Он закрыл чемодан, посмотрел на часы, затем выглянул в окно.
– Видимо, это незыблемое свойство всякого нормального молодого человека – учиться на своих ошибках, – сказал он, опускаясь на стул напротив меня. – И по этой причине я не стану раздражать тебя своим старческим брюзжанием: «А ведь я тебе говорил!», «А ведь я тебя предупреждал!» Эх, если бы молодость знала, если бы старость могла… Вечный конфликт времени! Неосуществимая мечта человечества – быть мудрым задним умом…
– Где Яна? – перебил я его.
– Понятия не имею! – легко и весело ответил профессор, как человек, сбросивший с себя некую обременительную проблему. – Яна меня больше не интересует. К тому же она свободный человек и вольна распоряжаться собой по своему усмотрению. Может, укатила куда-нибудь с новым бойфрендом. Может, подалась в монастырь. Или, не дай бог, затерялась в многочисленных борделях Мадрида. Не знаю, юноша, не знаю. Вот только стоит ли…
– А вы?
– Я? А я полетел домой, меня ждет Кюлли. Меня ждут пироги с грибочками и луком, теплая пижама, мягкое кресло у окна с видом на море… Видишь ли, юноша, – добавил он, понимая, что меня не устроил его ответ, – я помогаю всем, кто меня об этом просит: студентам, сыщикам, путанам – кому угодно. Но если в моей помощи люди перестают нуждаться, я никогда не навязываюсь… Однако где же такси?
Он снова выглянул в окно.
– Ага! Оно уже здесь! Пора, пора, труба зовет…
Он оживился, с веселой суетливостью стал застегивать пуговицы на пиджаке, кинул в чемодан брошюру, которую только что читал, на всякий случай заглянул в шкаф и тумбочки, проверяя, не забыл ли чего.
– Гостиница проплачена еще на неделю вперед, – сказал он, кидая прощальный взгляд на комнату. – Так что живи пока, юноша!
Последняя фраза получилась двусмысленной, и мы с профессором это тотчас поняли.
– А вам не надоело меня убивать? – спросил я.
Профессор криво усмехнулся, покачал головой и шагнул к двери. На пороге, однако, остановился.
– Постой! – сказал он. – Я же тебе вроде как должен денег!

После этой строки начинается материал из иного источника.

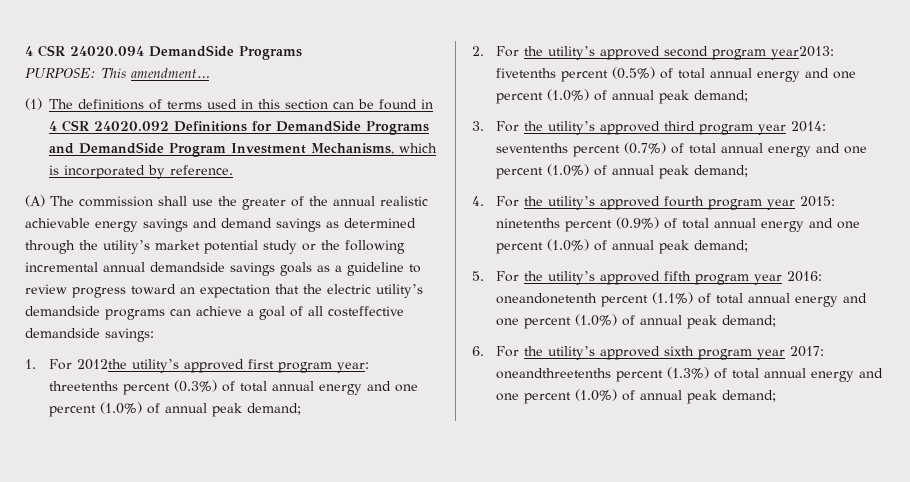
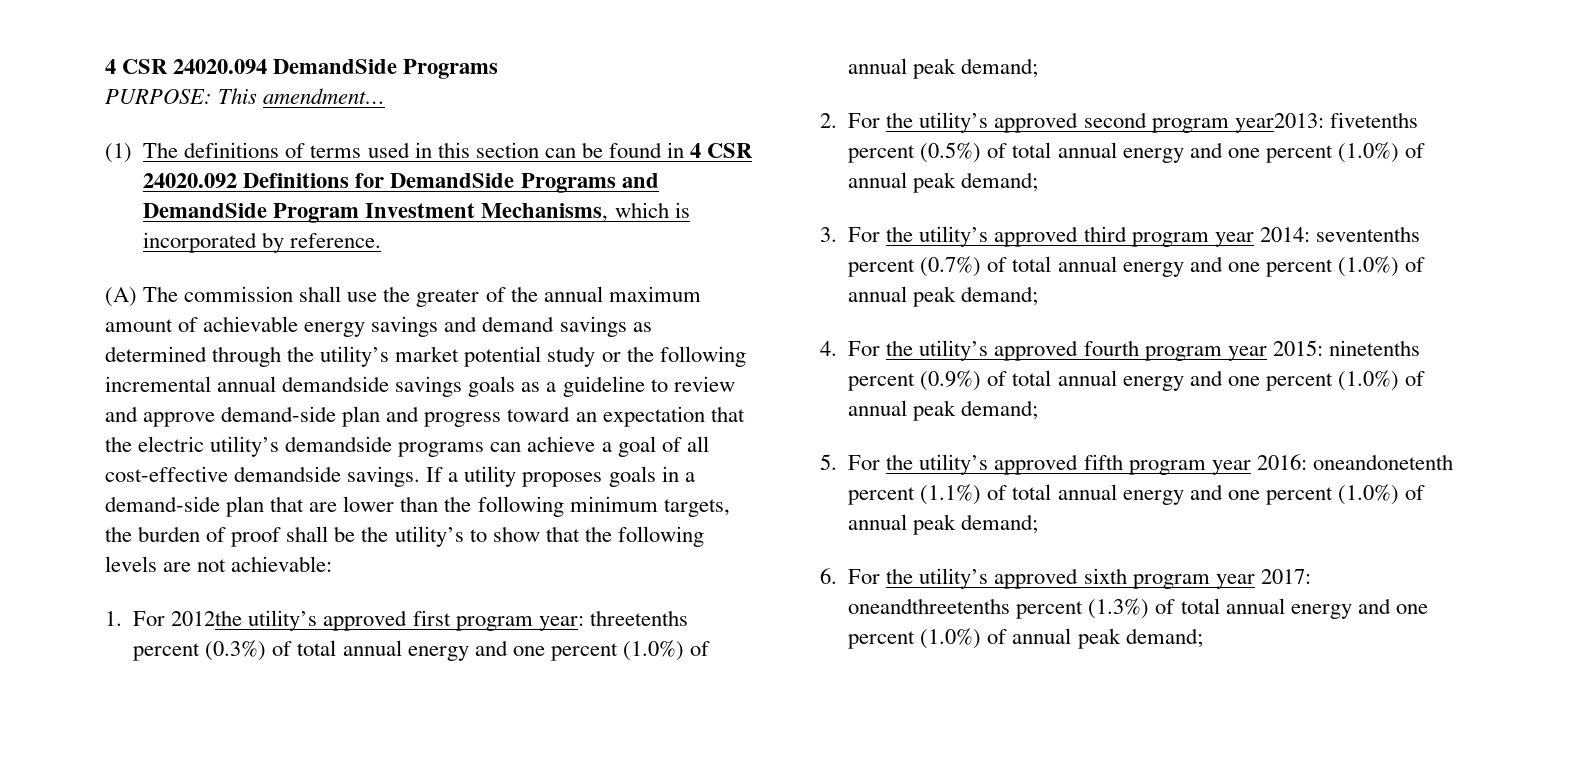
- (A) The commission shall use the greater of the annual realistic achievable energy savings and demand savings as determined through the utility’s market potential study or the following incremental annual demandside savings goals as a guideline to review progress toward an expectation that the electric utility’s demandside programs can achieve a goal of all costeffective demandside savings:
+ (A) The commission shall use the greater of the annual maximum amount of achievable energy savings and demand savings as determined through the utility’s market potential study or the following incremental annual demandside savings goals as a guideline to review and approve demand-side plan and progress toward an expectation that the electric utility’s demandside programs can achieve a goal of all cost-effective demandside savings. If a utility proposes goals in a demand-side plan that are lower than the following minimum targets, the burden of proof shall be the utility’s to show that the following levels are not achievable:

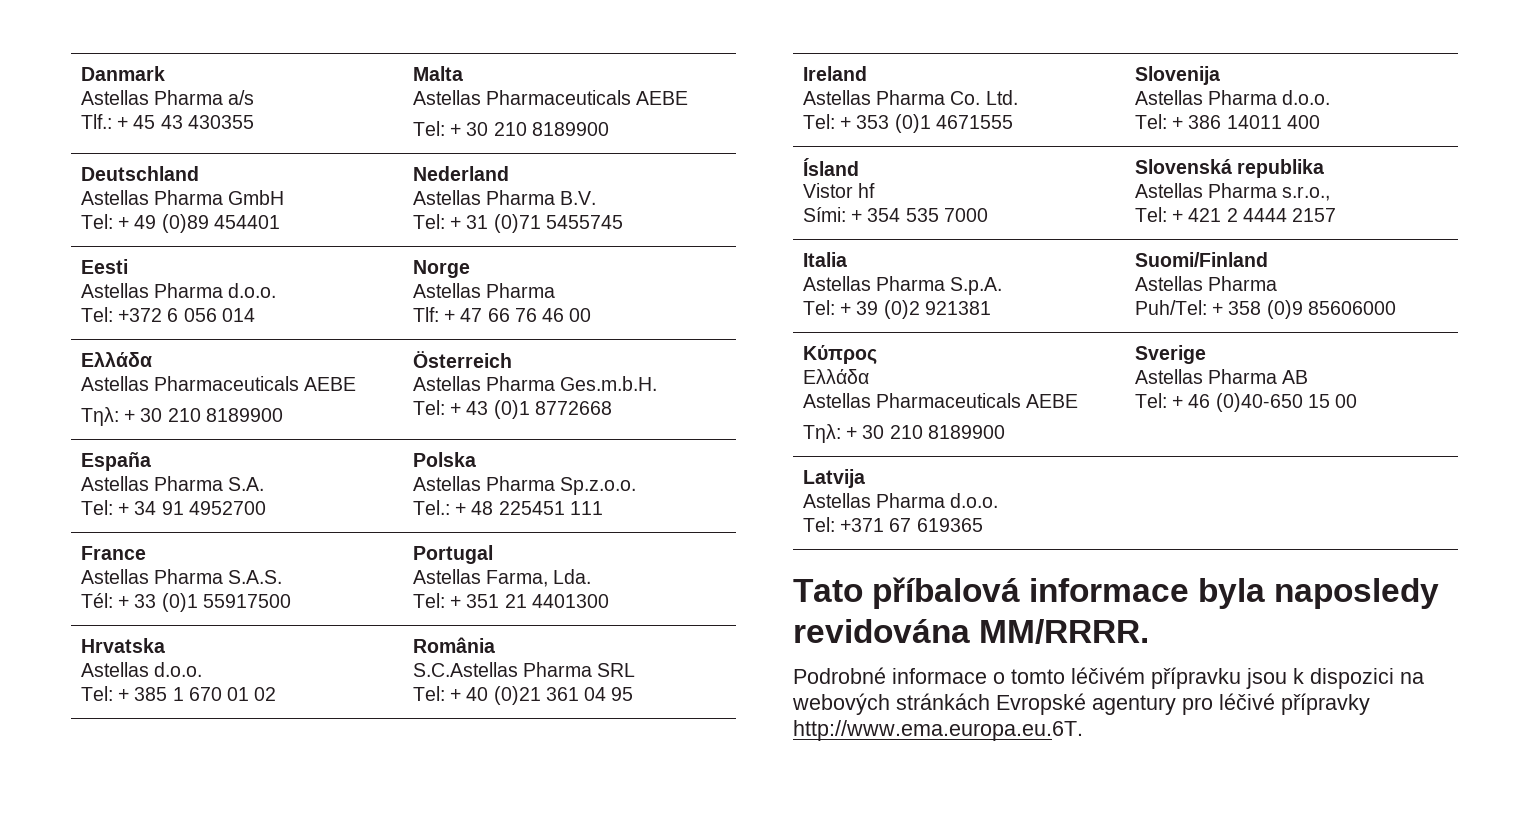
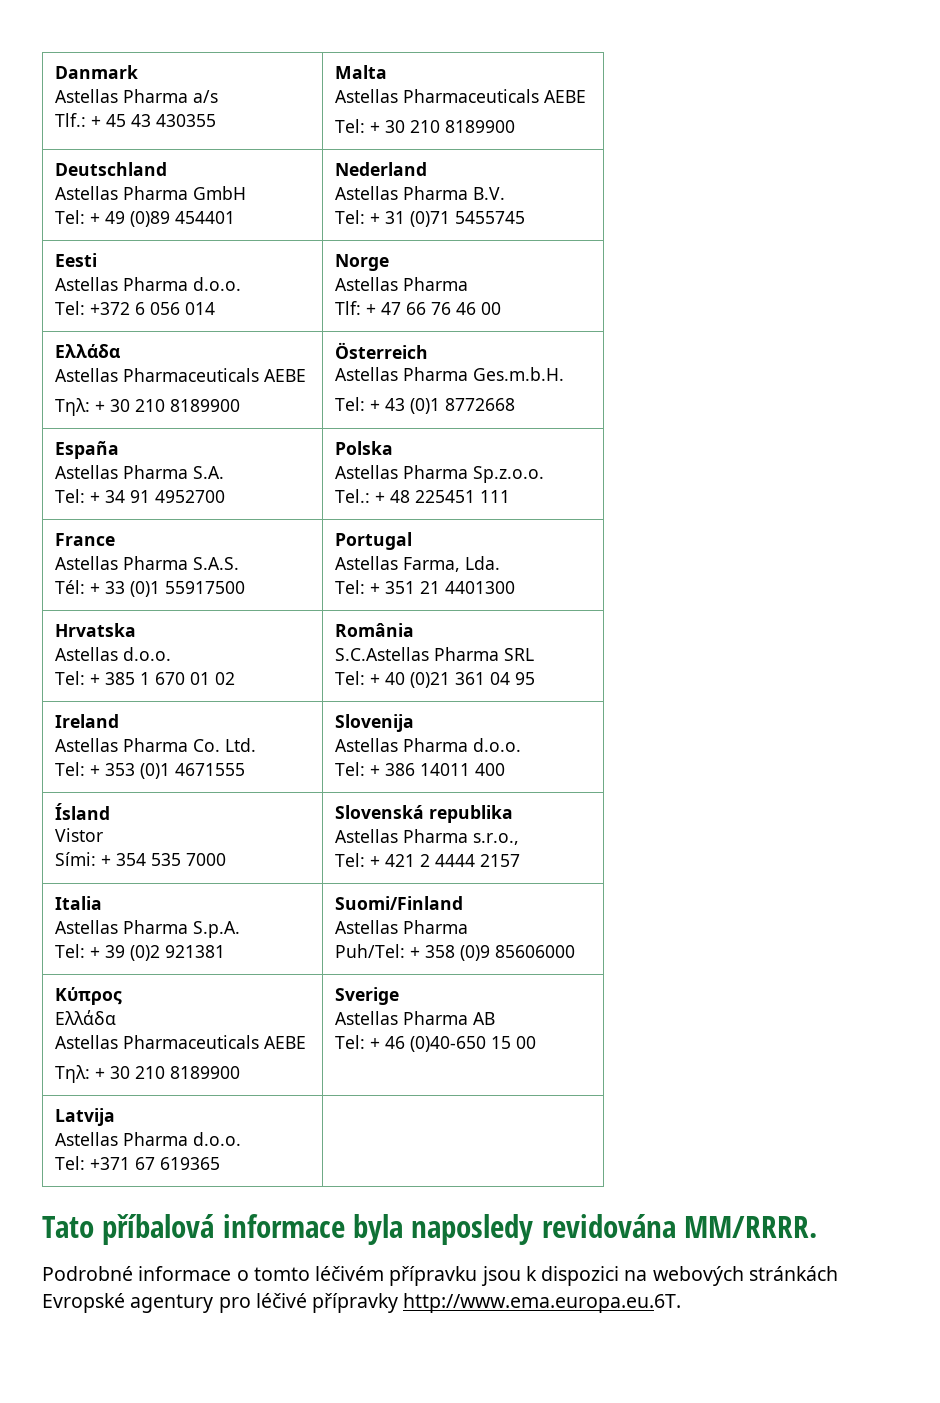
  Ísland
- Vistor hf
+ Vistor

Он взвалил чемодан на кровать, открыл его, заслонив собой, недолго шуршал в нем и наконец положил на стол стопочку евро.
– Вы получили гонорар за лекцию, которую не читали? – спросил я. – Или за товар, который уже сработал, как часы?

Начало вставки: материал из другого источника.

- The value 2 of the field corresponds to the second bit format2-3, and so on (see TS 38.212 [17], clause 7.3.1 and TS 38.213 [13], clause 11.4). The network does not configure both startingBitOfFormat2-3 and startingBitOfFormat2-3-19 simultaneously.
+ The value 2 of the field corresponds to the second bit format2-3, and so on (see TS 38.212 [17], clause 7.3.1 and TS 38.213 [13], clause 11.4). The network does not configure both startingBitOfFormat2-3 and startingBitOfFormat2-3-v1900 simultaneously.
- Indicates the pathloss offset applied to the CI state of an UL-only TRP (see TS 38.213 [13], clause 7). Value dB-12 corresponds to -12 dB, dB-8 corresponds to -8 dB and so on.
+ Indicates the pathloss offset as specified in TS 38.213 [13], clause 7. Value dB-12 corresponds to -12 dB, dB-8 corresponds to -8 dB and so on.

Он ничего не ответил и вышел. В моей душе воцарился мертвый штиль, и единственным чувством, которое я испытывал, было безразличие ко всему. Я смотрел на окно, за которым с траурной медлительностью шествовал тяжелый мокрый рассвет. Тихий мелкий дождь падал отвесно, безраздельно властвуя во всем пространстве от неба до земли. Испания оплакивала погибших. Она онемела и притихла от горя…

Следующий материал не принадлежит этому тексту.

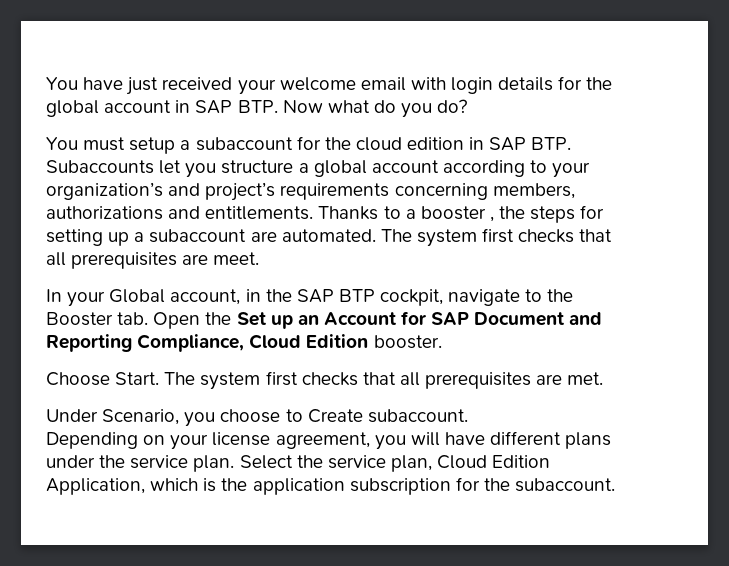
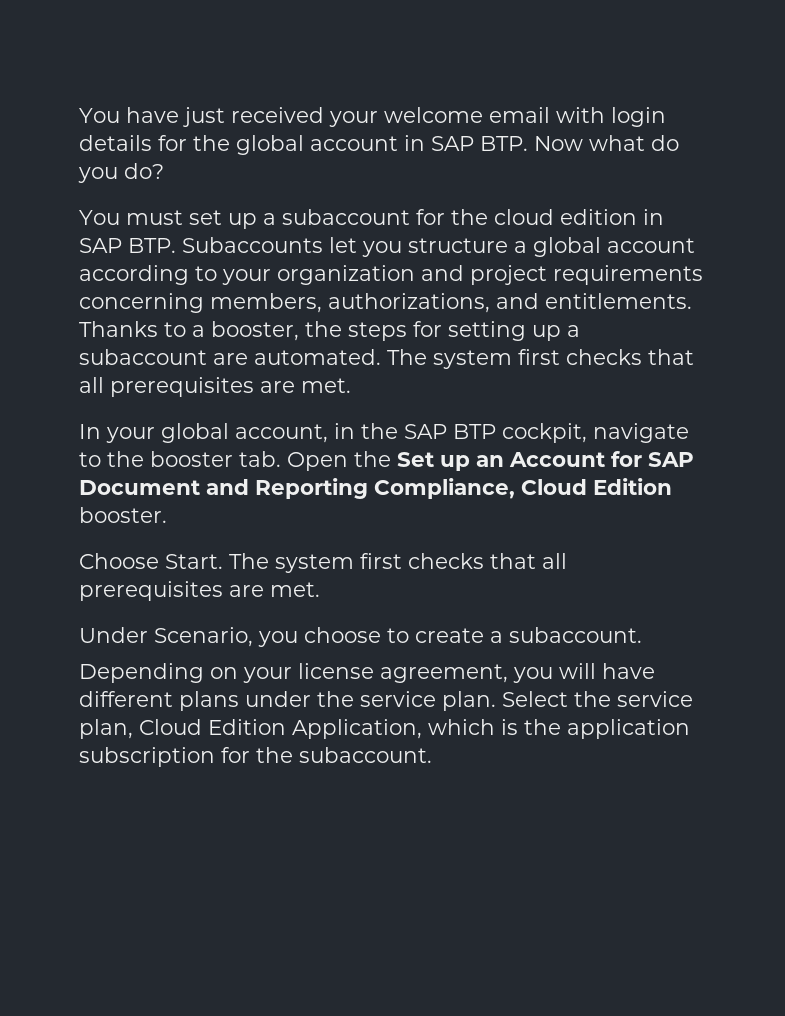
- You must setup a subaccount for the cloud edition in SAP BTP. Subaccounts let you structure a global account according to your organization’s and project’s requirements concerning members, authorizations and entitlements.
+ You must set up a subaccount for the cloud edition in SAP BTP. Subaccounts let you structure a global account according to your organization and project requirements concerning members, authorizations, and entitlements.
- Thanks to a booster , the steps for setting up a subaccount are automated. The system first checks that all prerequisites are meet.
+ Thanks to a booster, the steps for setting up a subaccount are automated. The system first checks that all prerequisites are met.
- In your Global account, in the SAP BTP cockpit, navigate to the Booster tab. Open the Set up an Account for SAP Document and Reporting Compliance, Cloud Edition booster.
+ In your global account, in the SAP BTP cockpit, navigate to the booster tab. Open the Set up an Account for SAP Document and Reporting Compliance, Cloud Edition booster.
- Under Scenario, you choose to Create subaccount.
+ Under Scenario, you choose to create a subaccount.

Мне вдруг остро захотелось домой. Туда, на Побережье, к еще холодному морю, к пустынной набережной, где стоят кафе с заколоченными окнами, с выцветшими за зиму вывесками, где слоняются одинокие старички, задумчиво и подолгу стоят, облокотившись на парапет, и смотрят на пенистые волны…
– Домой! Домой! – пробормотал я, убеждая себя в правильности этого решения, встал с кресла и посмотрел по сторонам, определяясь, что нужно сделать в первую очередь. – К черту эту Испанию! К черту дождь! Домой!
И вдруг я вспомнил свою квартиру. Но не ту уютную холостяцкую берлогу с минимальным набором мебели, посуды, одежды и прочих вещей, где всегда было просторно, светло и легко дышалось. А ту жуткую квартиру, залитую водой, по которой, хлюпая ногами, ходили следователи и эксперты; где на кухне лежал труп моего соседа; где кровь из его простреленной головы впиталась в соломенную циновку… Потом воображение перенесло меня в мое агентство, в прохладные кабинеты, в которых я и мои коллеги трудили мозги, разгадывая загадочные преступления, отмечали дни рождения, крутили служебные романы; и вот я представил себе рабочий стол Никулина, насмешливого гения от криминалистики Иоанна, опустевший, осиротевший стол, за которым я никогда не увижу ставшее почти родным лицо…
Нет, не могу я улететь домой просто так. Не могу. Я же не прощу себе, что испугался, опустил руки, не довел расследование до конца. Иоанн с того света будет подтрунивать надо мной: «Что, чудовище, кишка тонка оказалась?»